* Exercise brief
Out of the records below, copy all lines in which the word "none" occurs.

<<<<

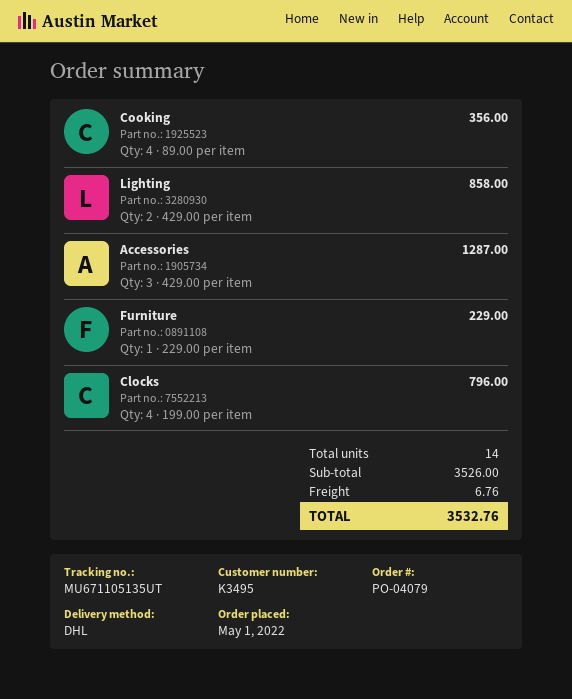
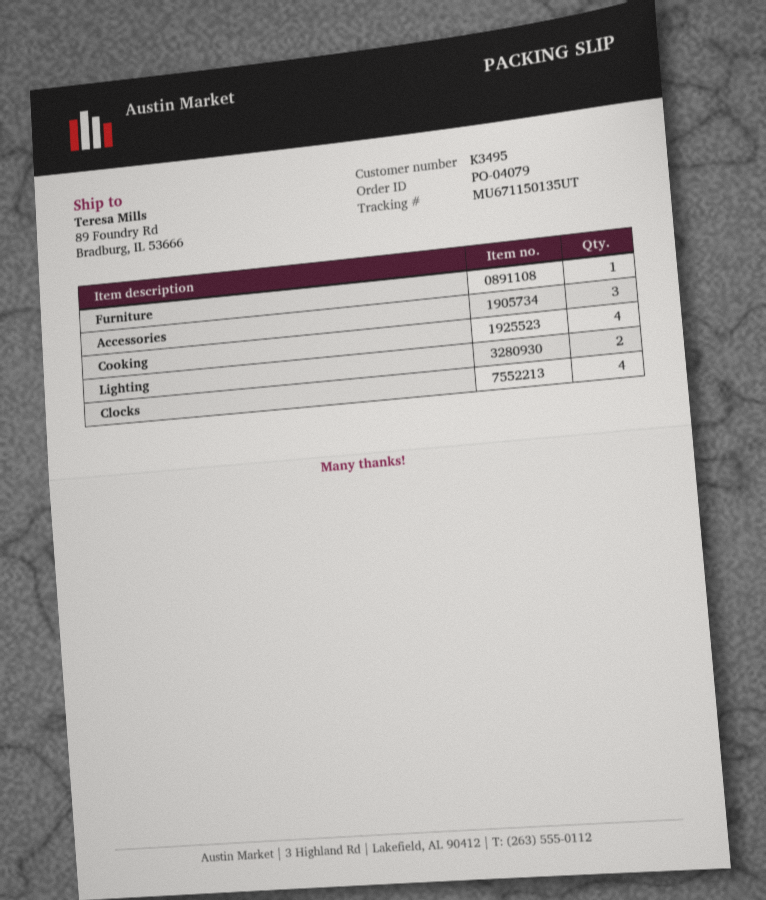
tracking number: MU671105135UT -> MU671150135UT

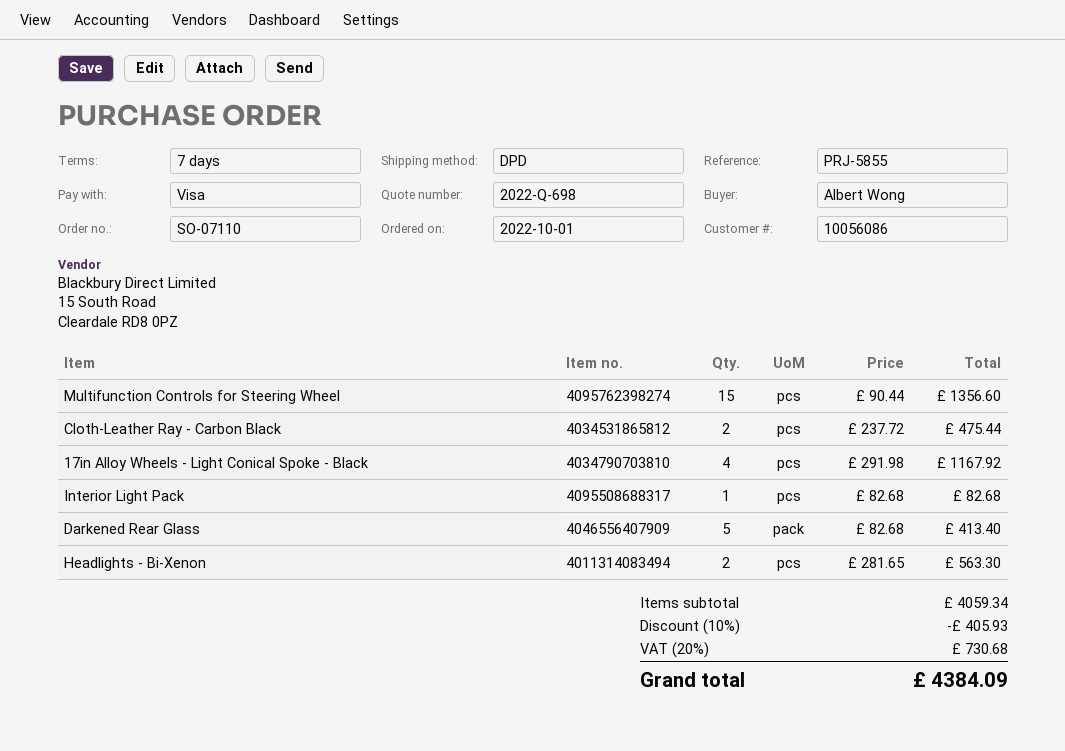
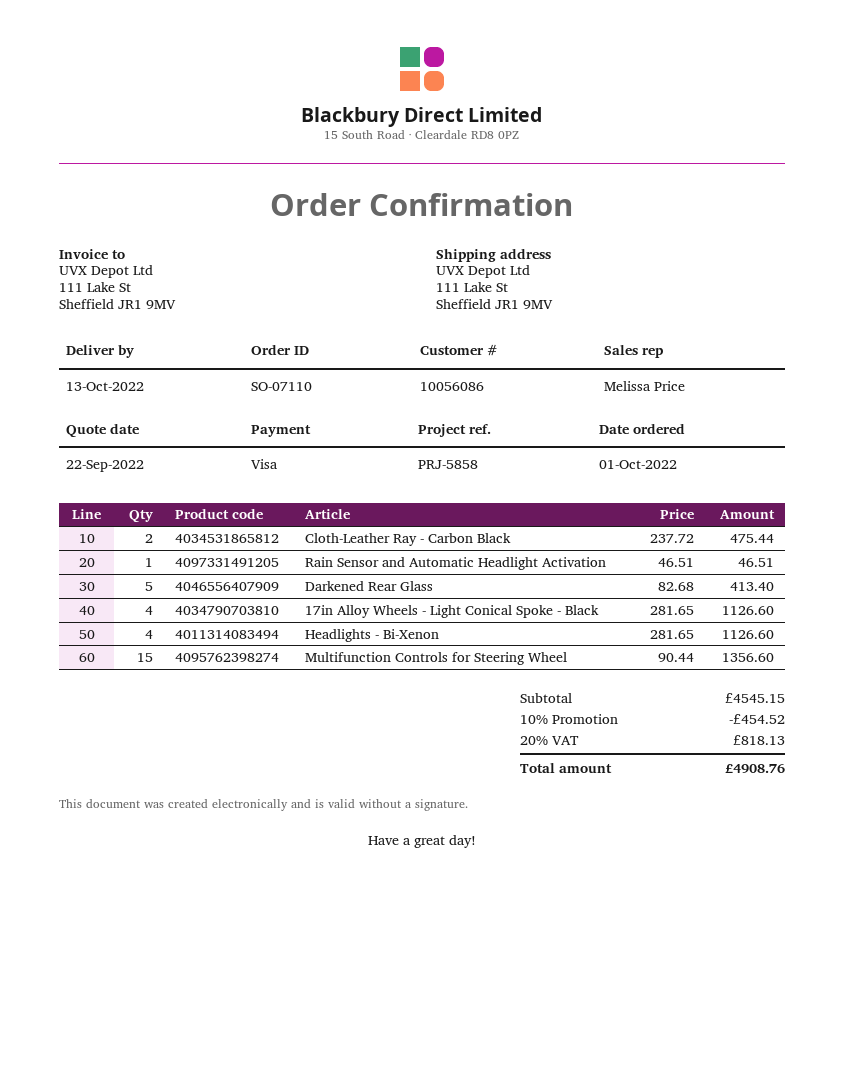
reference: PRJ-5855 -> PRJ-5858
17in Alloy Wheels - Light Conical Spoke - Black: 4 x 291.98 = 1167.92 -> 4 x 281.65 = 1126.60
Interior Light Pack: 1 x 82.68 = 82.68 -> none
Headlights - Bi-Xenon: 2 x 281.65 = 563.30 -> 4 x 281.65 = 1126.60
Rain Sensor and Automatic Headlight Activation: none -> 1 x 46.51 = 46.51
subtotal: 4059.34 -> 4545.15
discount: 10% = 405.93 -> 10% = 454.52
tax: 20% = 730.68 -> 20% = 818.13
total: 4384.09 -> 4908.76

>>>>

* Response area
Interior Light Pack: 1 x 82.68 = 82.68 -> none
Rain Sensor and Automatic Headlight Activation: none -> 1 x 46.51 = 46.51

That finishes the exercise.